We seek opportunities to invest with great teams that are bringing technologies to big markets while developing meaningful strategic advantages.  We prefer companies that have demonstrated some market traction.  Our funds are small compared to big players on the coasts but we are organized in much the same way.  That is, our funds are limited partnerships with a targeted life of 10 years.  Our investors are seeking typical early-stage venture returns during that 10-year period.  So, we need to organize a fund, find opportunities, make the actual investments (including subsequent follow-on rounds), help the teams grow, and ultimately, find a liquidity event or “exit”, most likely a sale of that company to a larger company, all within 10 years.   These concepts apply to almost any type of technology investment fund.   But with a little imagination, you can see why certain ag technologies can be more challenging for our model.   Specifically, the time it takes to grow a biotech startup from laboratory concept to exit can take many years, often more than 10 years.  Thus, certain regulated plant science and animal science concepts are hard for us to justify for our early-stage funds.   Another ag tech challenge relates to the growing season limitations.  If we find an opportunity that focuses on, say, a North American crop that only gets a single growing season per year, the timeframe to prove a product and gain customers can be painfully long.   This applies not only to crop sciences but even software that may be used by growers.  

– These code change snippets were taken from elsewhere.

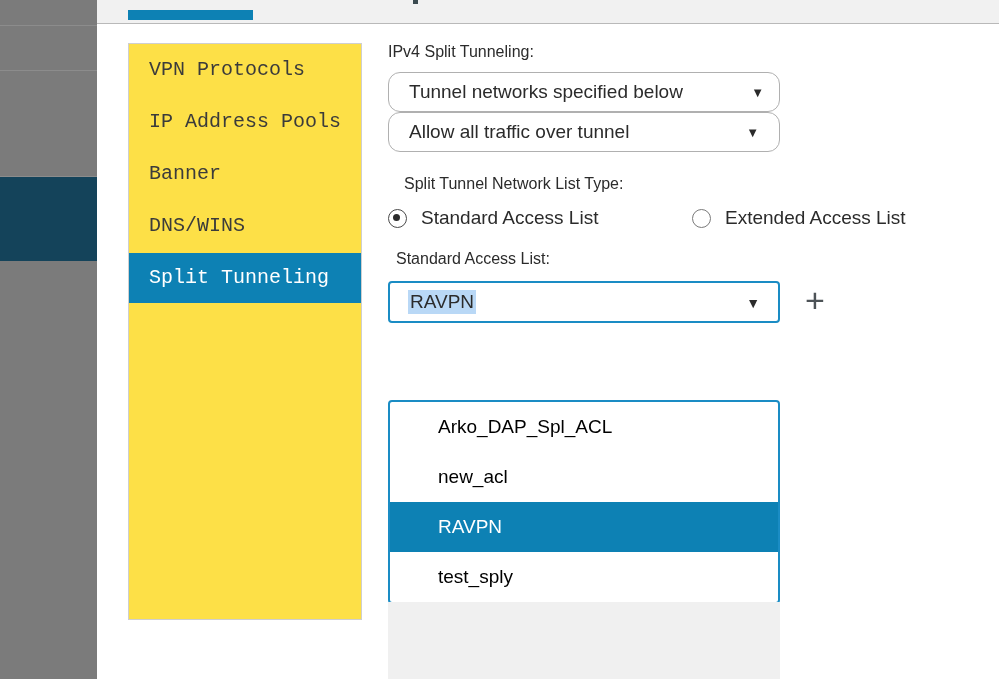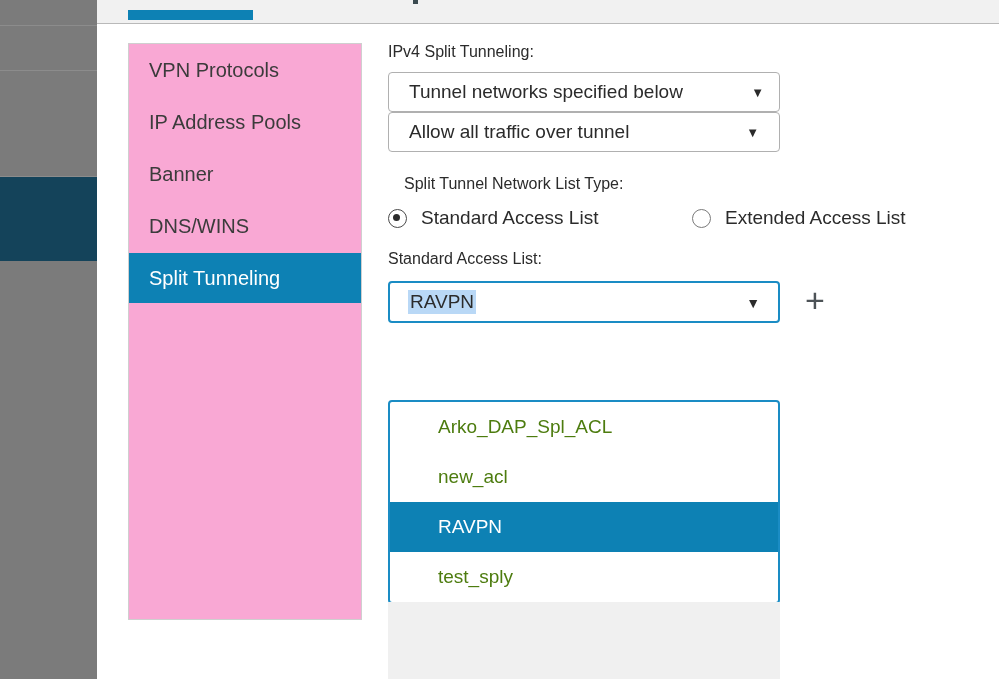--- a/index.html
+++ b/index.html
@@ -79,9 +79,10 @@
     top: 43px;
     width: 234px;
     height: 577px;
-    background: #f9a8d4;
+    background: #fde047;
     border: 1px solid #cfcfcf;
     box-sizing: border-box;
+    font-family: Liberation Mono, monospace;
   }
   .panel-item {
     position: absolute;

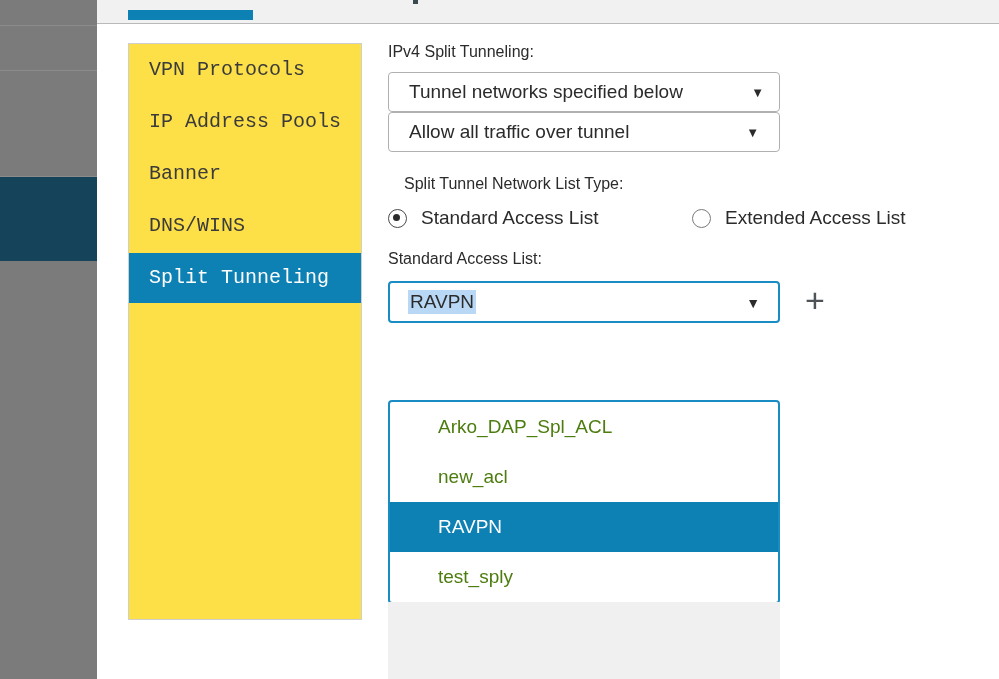--- a/index.html
+++ b/index.html
@@ -118,7 +118,7 @@
     width: 392px;
     height: 40px;
     border: 1px solid #b0b0b0;
-    border-radius: 4px;
+    border-radius: 12px;
     background: #ffffff;
     box-sizing: border-box;
     display: flex;

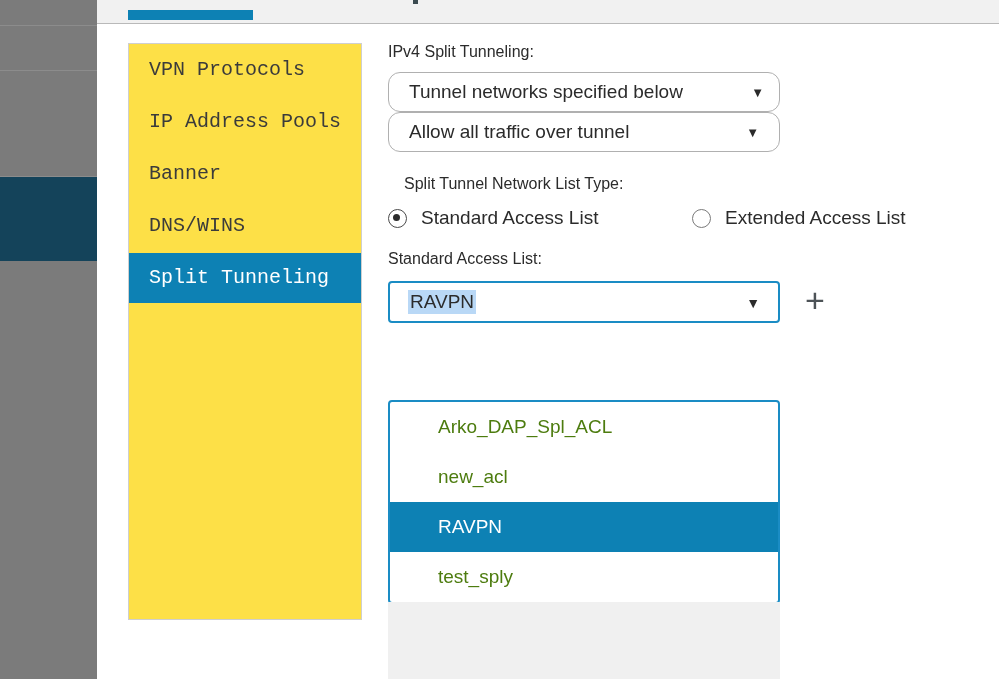--- a/index.html
+++ b/index.html
@@ -322,7 +322,7 @@
       </div>
     </div>
 
-    <div class="field-label" style="margin:17px 0 13px 0;">Standard Access List:</div>
+    <div class="field-label" style="margin:17px 0 13px 8px;">Standard Access List:</div>
 
     <div id="combo-wrap">
       <div id="combo-input">

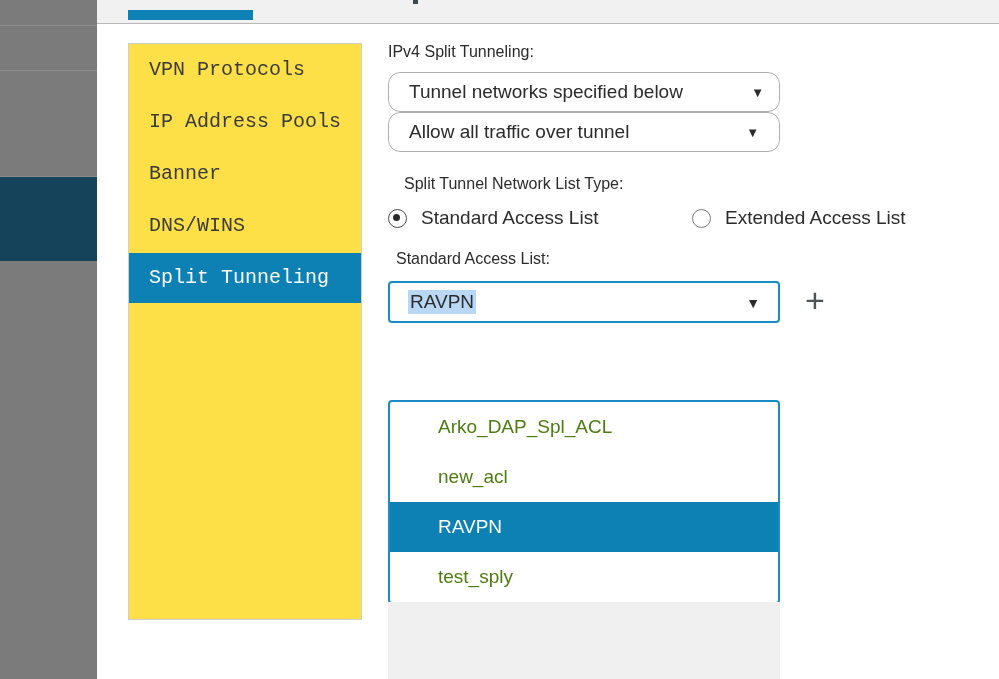--- a/index.html
+++ b/index.html
@@ -239,7 +239,7 @@
     line-height: 50px;
     padding-left: 48px;
     font-size: 19px;
-    color: #4d7c0f;
+    color: #000000;
     white-space: nowrap;
     box-sizing: border-box;
   }

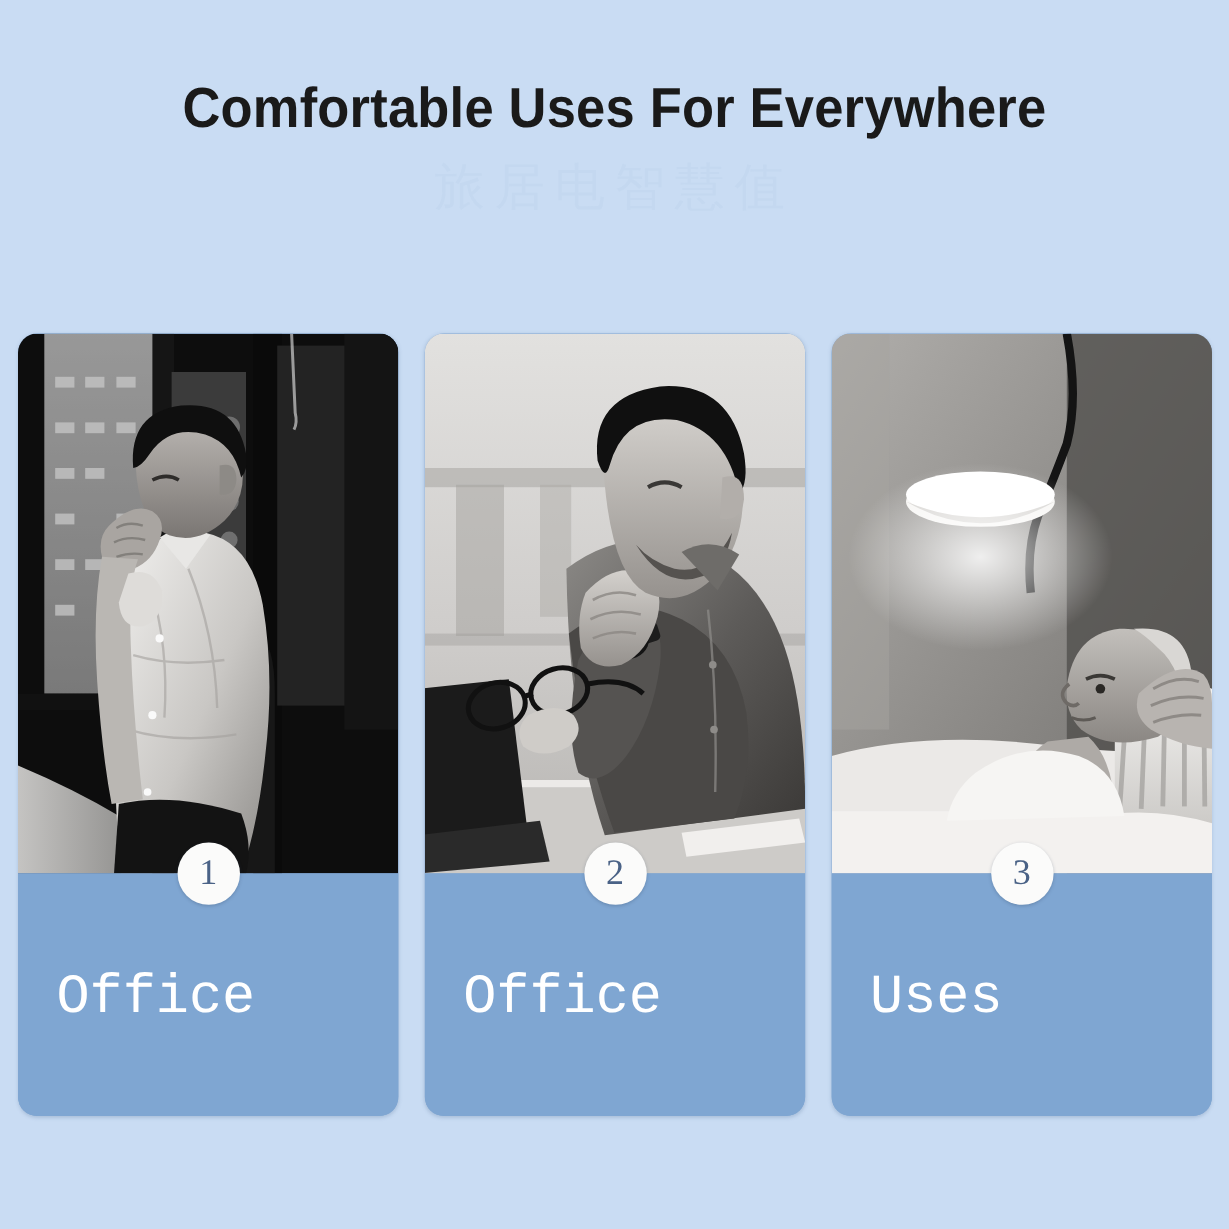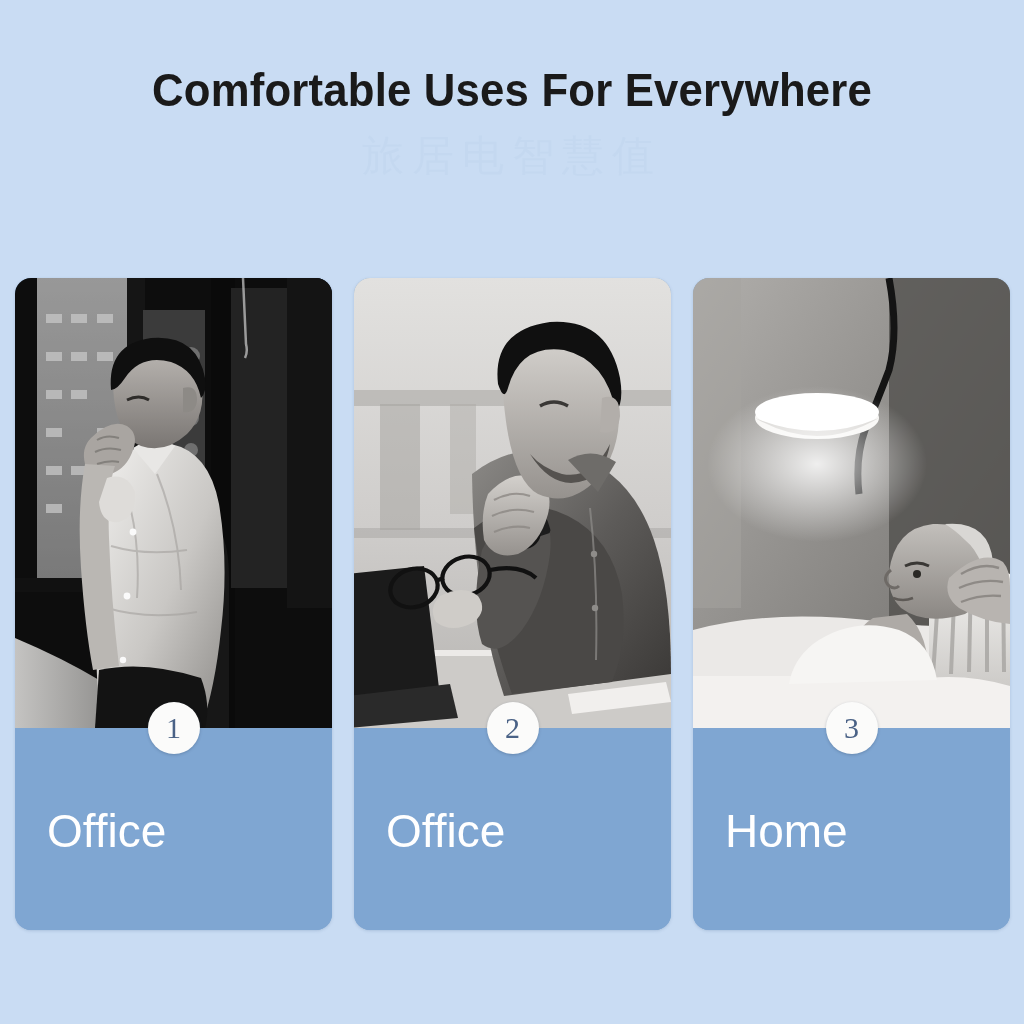--- a/index.html
+++ b/index.html
@@ -94,7 +94,7 @@
     bottom:76px;
     font-size:46px;
     color:#ffffff;
-    font-family:Liberation Sans, sans-serif;
+    font-family:Liberation Mono, monospace;
     letter-spacing:0px;
     line-height:1;
   }

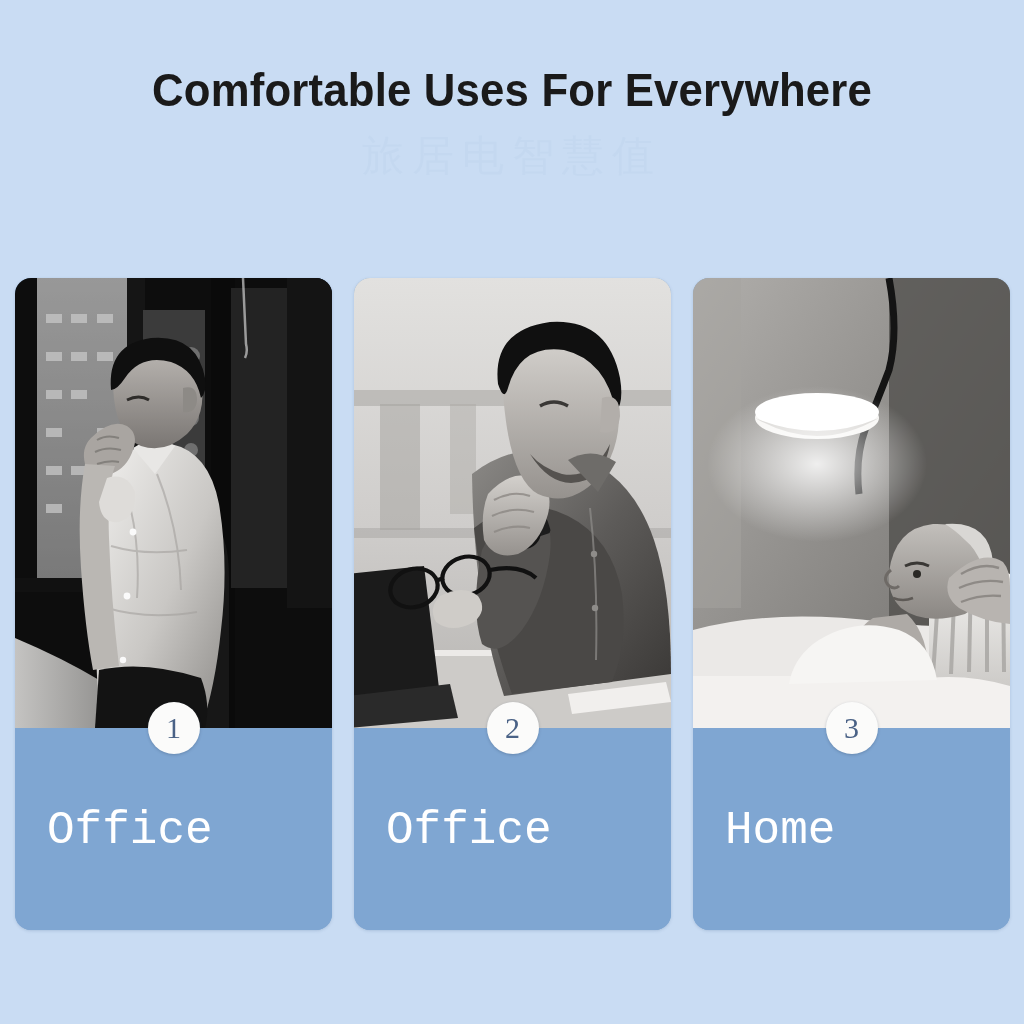--- a/index.html
+++ b/index.html
@@ -380,7 +380,7 @@
     </div>
     <div class="card-body"></div>
     <div class="badge">3</div>
-    <div class="card-label">Home</div>
+    <div class="card-label">Uses</div>
   </div>
 
 </div>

These challenges, in my opinion, have limited the number of firms willing to invest with ag tech startups.  But the list of high-quality investment firms that focus on Ag Tech is growing and many venture firms are building great strengths to help serve their portfolios.   Like most venture capital firms, our firm prefers to invest alongside other professional investors.   We have had wonderful success in finding strong partners willing to invest beside us. 

For example, for our investment in Agrible, a Champaign-based Ag-data startup company that was acquired by Nutrien in 2018, we invested along with Flyover Capital, ADM, and Maumee Ventures, among others.   When a startup firm can attract multiple investment firms with experienced professionals, a lot of good things can happen.

Further, the supporting ecosystems helping Ag Tech startups is evolving.  For example, in addition to the world-class Enterprise Works incubator at the University of Illinois Research Park, we are working with others in launching the new Illinois AgTech Accelerator in the Park.   The first cohort will begin later this year.   The startup teams that participate will enjoy access to world-class expertise and facilities while receiving funding and learning from many experienced agribusiness and investment experts.   We believe startups that take advantage of such resources can significantly improve their chances of success.

The forces driving the need to keep improving agricultural technologies and processes are powerful.  The markets are large.   Opportunities abound.   There are many avenues of investment for AgTech investors – Biotech (plant, animal, energy), pesticides, biologics, aquaculture, online marketplaces, farm management software, sensors / IoT’s, robotics, equipment, food safety and traceabililty, logistics, processing, innovative food (cultured meat, plant-based proteins), precision farming data, the list goes on.  As a team, we are constantly speaking with researchers, growers, investors, and others in industry to understand where the needs and opportunities lie.   We are bullish on Ag Tech as an investment category.